The verse is structured: Specific situation (perfect), Paul’s universal application (perfect), universal axiom (perfect).

Present Tense

The first part of the verse deals with the issue of unbelieving spouses wanting to end the marriage with the believing partner. Presumably, this situation was contemporary to Paul and his readers, which explains the use of the present tense for ‘χωρίζεται’ (leaves) and ‘χωριζέσθω’ (let him leave).

Perfect

The second part of the verse switches from describing a present (to the original audience) situation, to a universal, guiding principle which Paul believes should be applied to the present situation. Paul describes his application first (“the brother or the sister is not under bondage…”), then the actual principle (“God has called us to peace”). ‘δεδούλωται’ (under bondage) and ‘κέκληκεν’ (has called) are both in the perfect.

Wallace says that generically the perfect “describes an event that, completed in the past…, has results existing in the present.” He goes on to explain that the focus of the perfect is not the past action, but the present consequences.1 Wallace lists several specific usages, including the “gnomic perfect” which seems appropriate here: “The perfect tense may be used with a gnomic force, to speak of a generic or proverbial occurrence.”2 Once example he cites is Rom 7:2, which covers a similar topic (i.e. being bound in marriage).

Conclusion

I believe the use of the perfect with ‘δεδούλωται’ (under bondage) is not to imply the marriage itself was never in force, but to emphasize that a believer is never bound in such a situation. Somewhat repetitive, but to directly address your questions:

The issue on this verse is wherever bondage refers to the marriage bondage or not.

Why in 1 Corinthians 7:15 Paul responds to the believing spouse by a perfect tense statement (is not under bondage) to a previous present tense action (if the unbeliever departs, let him depart)?

The use of the perfect emphasizes the universal applicability of his conclusion. Had Paul used the present tense, it could imply his reasoning only applies the specific situation at Corinth.

If Paul is referring to the marriage bondage, why then is he using the perfect tense?

Wouldn't that mean that the marriage IS NOT and HAS NOT BEEN in force?

“Not under bondage” is not referencing to the marriage bond directly in the sense your questions implies. Instead it applies to the believer’s ongoing commitment to the marriage bond, given the situation. The believer is no longer bound to what was previously a valid and binding marriage.

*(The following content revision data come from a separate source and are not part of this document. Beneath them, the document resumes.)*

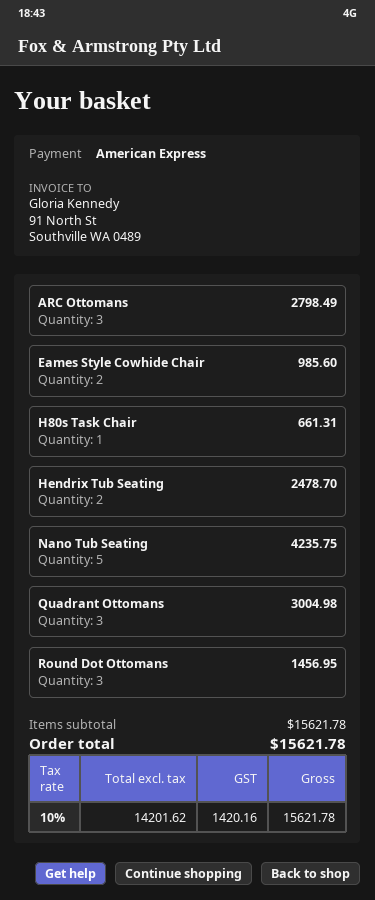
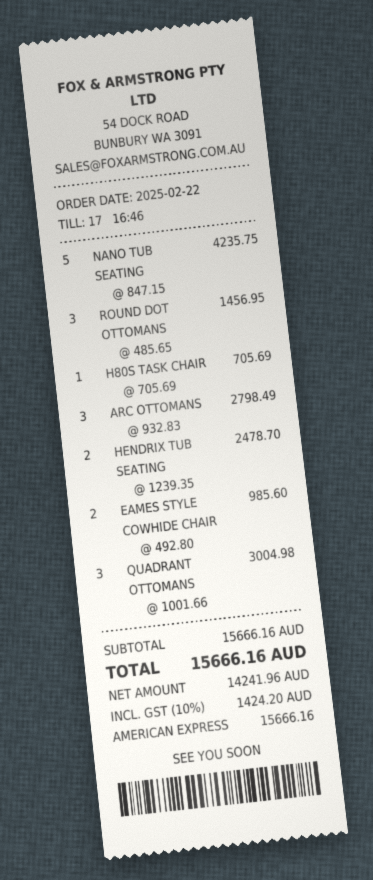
H80s Task Chair: 1 for 661.31 -> 1 for 705.69
subtotal: 15621.78 -> 15666.16
net: 14201.62 -> 14241.96
tax: 10% = 1420.16 -> 10% = 1424.20
total: 15621.78 -> 15666.16

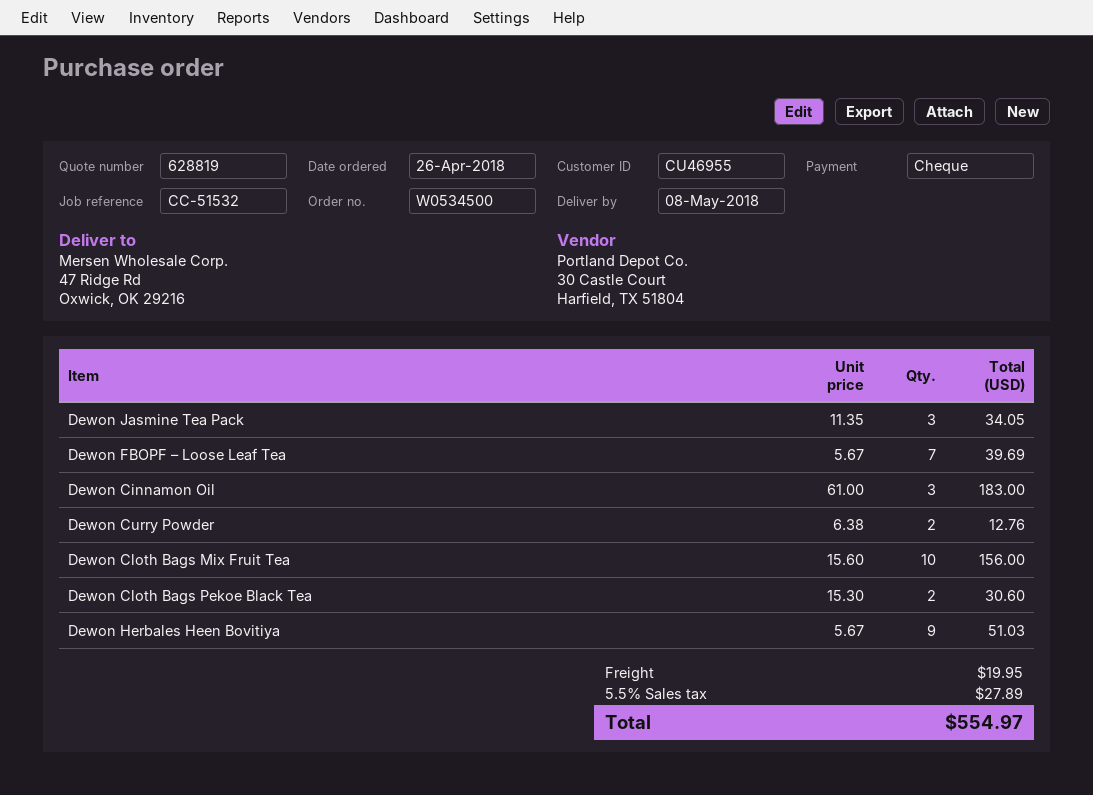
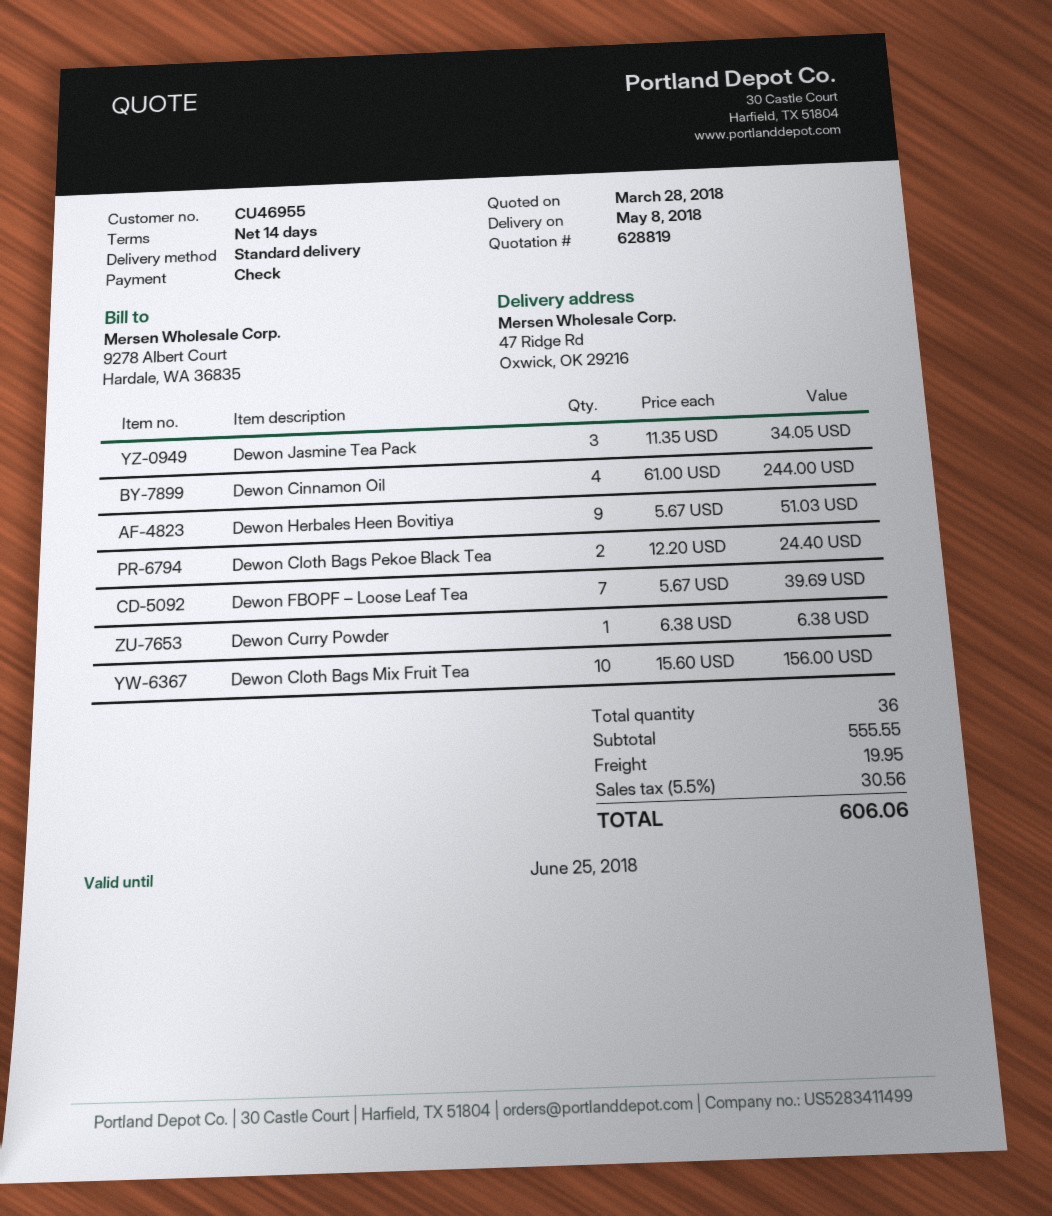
Dewon Cinnamon Oil: 3 x 61.00 = 183.00 -> 4 x 61.00 = 244.00
Dewon Curry Powder: 2 x 6.38 = 12.76 -> 1 x 6.38 = 6.38
Dewon Cloth Bags Pekoe Black Tea: 2 x 15.30 = 30.60 -> 2 x 12.20 = 24.40
tax: 5.5% = 27.89 -> 5.5% = 30.56
total: 554.97 -> 606.06

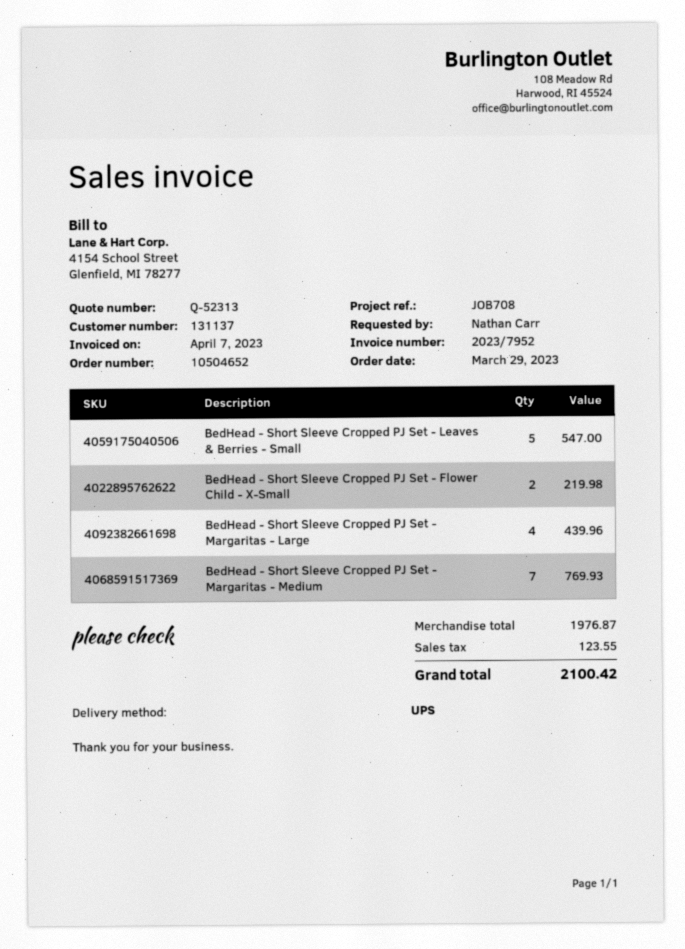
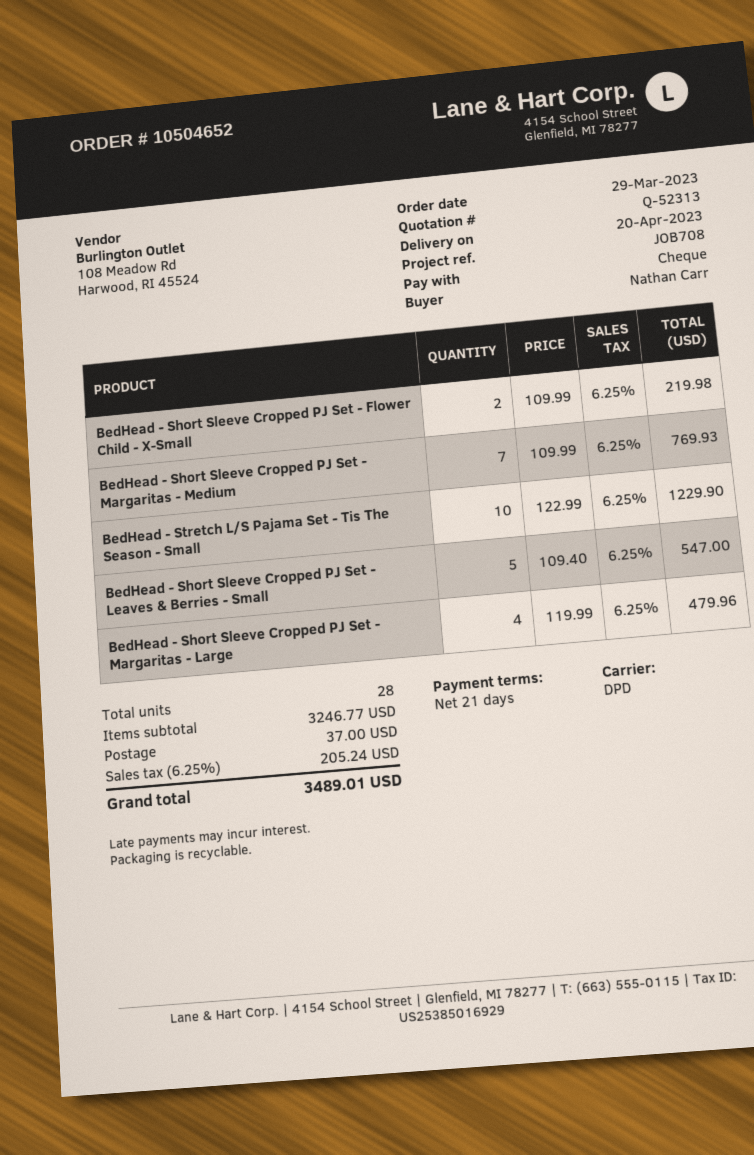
shipping method: UPS -> DPD
BedHead - Short Sleeve Cropped PJ Set - Margaritas - Large: 4 for 439.96 -> 4 for 479.96
BedHead - Stretch L/S Pajama Set - Tis The Season - Small: none -> 10 for 1229.90
subtotal: 1976.87 -> 3246.77
shipping: none -> 37.00
tax: 123.55 -> 205.24
total: 2100.42 -> 3489.01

If the unbeliever is leaving now, why the marriage wouldn't be in force before he leaves?

Then, at which point of time the marriage has not been in force in the past (completed action) until the present (ongoing result of the completed action)?

The marriage was in force until the nonbeliever decided to leave. The force of the perfect here is not the past action, but the preset applicability. Further, it is not about entering the marriage bond, but about the requirement of a believer to be presently committed to the marriage. The completed action with ongoing result is the general principle that believers are not bound is such situations – so the perfect indicates they have never and continue not to be held is these types of cases.


1. Wallace, Daniel. Greek Grammar Beyond the Basics. Zondervan: Grand Rapids, Michigan. 1996. Page 573.

2. Ibid., page 580.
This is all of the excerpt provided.